==== DATA EXTRACT

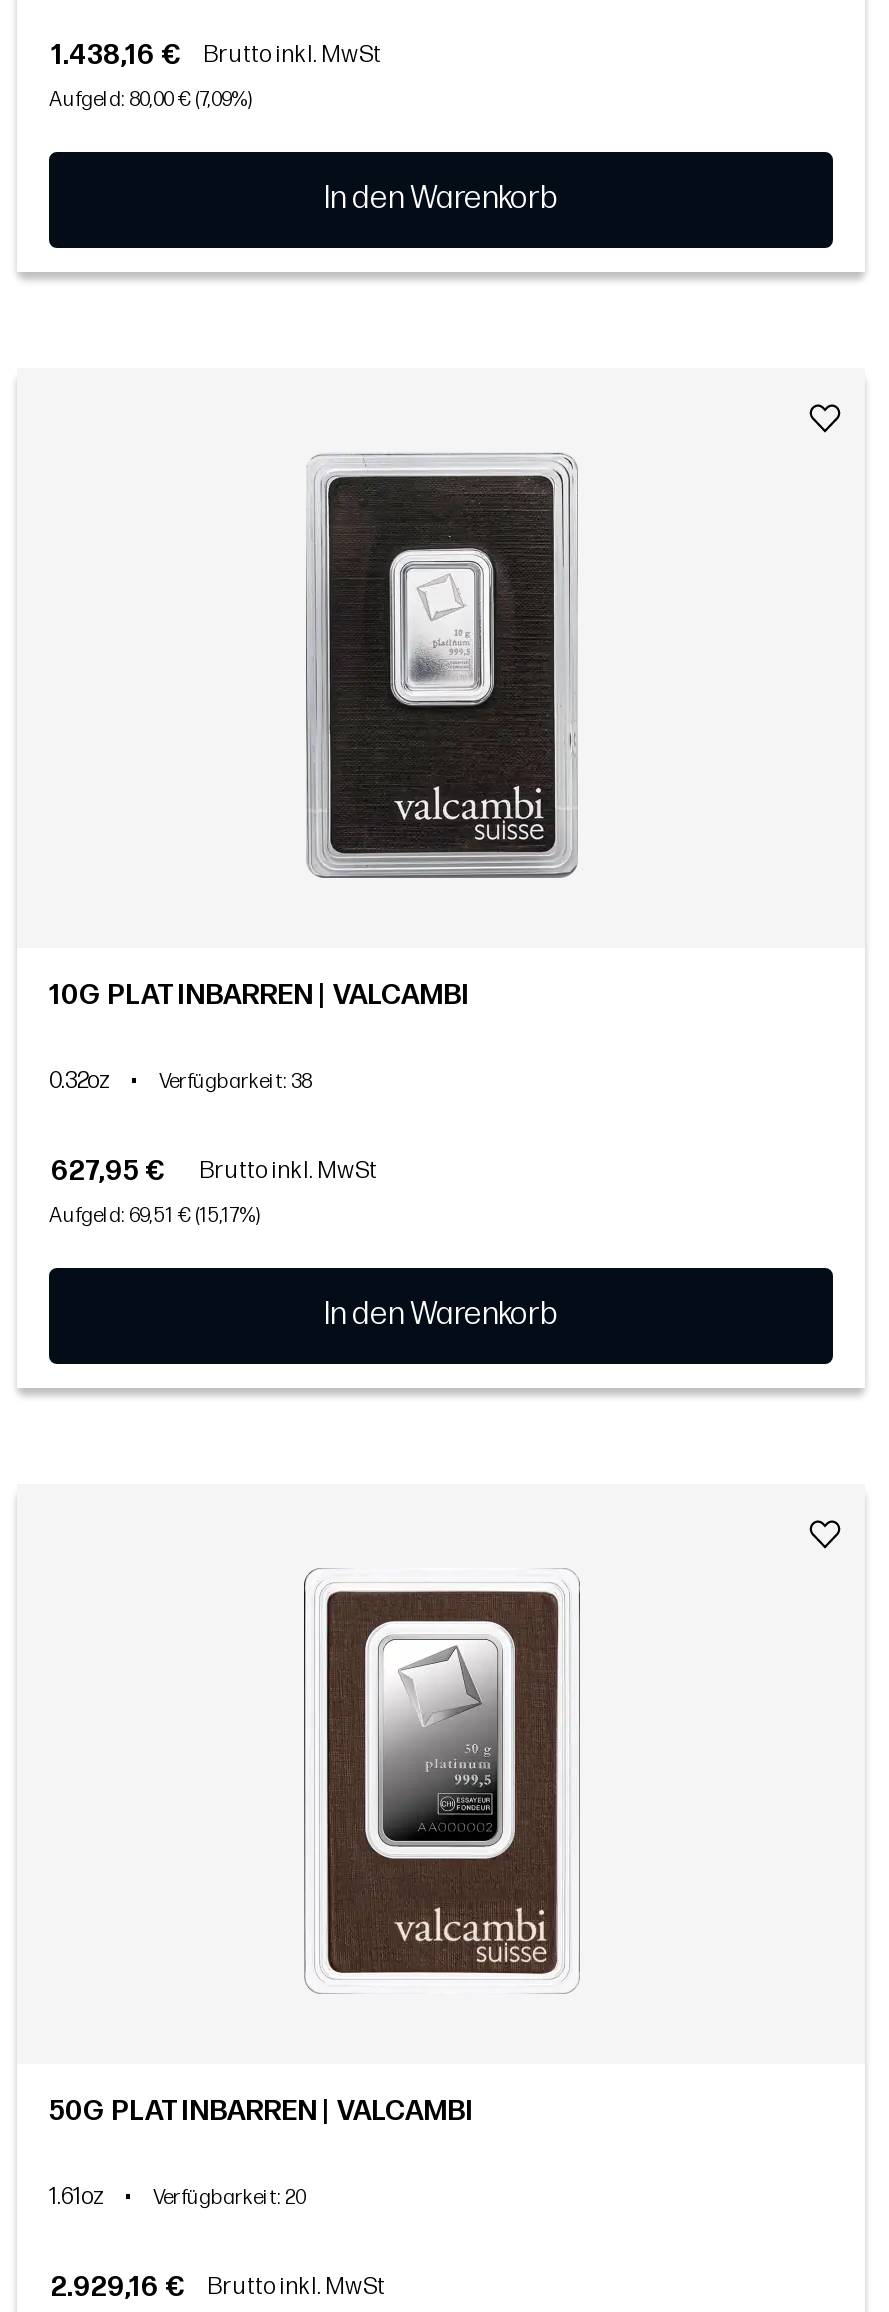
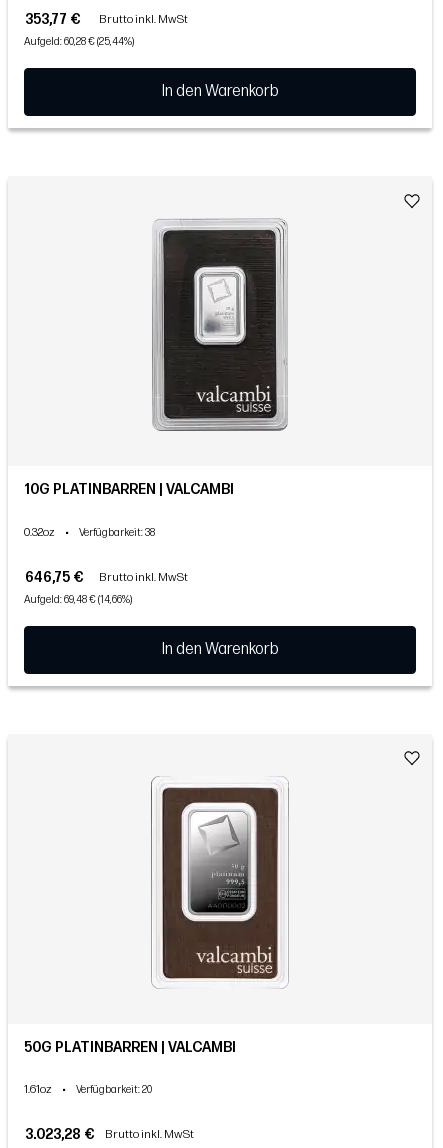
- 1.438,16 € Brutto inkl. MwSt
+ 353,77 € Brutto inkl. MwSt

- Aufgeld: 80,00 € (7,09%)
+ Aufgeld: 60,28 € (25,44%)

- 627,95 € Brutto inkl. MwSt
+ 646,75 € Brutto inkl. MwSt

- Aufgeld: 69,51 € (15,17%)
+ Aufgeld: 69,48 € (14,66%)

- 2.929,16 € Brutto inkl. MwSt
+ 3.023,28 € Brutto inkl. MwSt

========

= WORK TO BE COMPLETED =
Starting at the line that contains "69,48 € (14,66%)", retype each line through the last one in the records, both included, and add nothing.

= YOUR SOLUTION =
+ Aufgeld: 69,48 € (14,66%)

- 2.929,16 € Brutto inkl. MwSt
+ 3.023,28 € Brutto inkl. MwSt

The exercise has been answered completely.